Ecuadorian TV personality (born 1970)

Giovanni Jaramillo Lino (born 7 August 1970), better known as Giovanni Dupleint, is an Ecuadoran television presenter and human rights activist.

== Biography ==
Dupleint was born in Guayaquil, He started in the public life from a young age as a model and in 1999 ventured into radio. He reached fame on national television with his participation for more than four years as a panelist for the program Buenos muchachos, an adaptation of the Argentine program Televisión registrada.

Subsequently participating as a panelist or director in television programs like Vamos con todo, in which he remained from 2007 to 2012, Faranduleros and Intrusos. He also worked in the newspapers Hoy and El Telégrafo. In 2009 he was named "revealed character" for the LGBT foundation Famivida, given that Dupleint is openly bisexual.
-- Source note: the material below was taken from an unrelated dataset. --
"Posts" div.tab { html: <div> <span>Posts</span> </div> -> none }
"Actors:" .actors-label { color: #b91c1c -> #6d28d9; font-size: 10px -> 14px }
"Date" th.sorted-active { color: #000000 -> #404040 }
He dabbled in politics in 2012 after announcing that he would launch his candidacy for the National Assembly for the Patriotic Society Party, of ex-president Lucio Gutiérrez, in order to be a candidate for vice president in the future. However, months later he announced that he had given up the candidacy and accused ex-president Gutiérrez of having asked for economic resources in order to be allowed to campaign.

During his time as a presenter on Vamos con todo, Dupleint was considered one of the more controversial figures on Ecuadoran television for his conflicts with other figures of local show business. In 2010 he caused controversy after issuing affirmations that were considered racist during the live program, saying: "!The Afro-Ecuadorians either serve to sell cocadas or serve as footballers".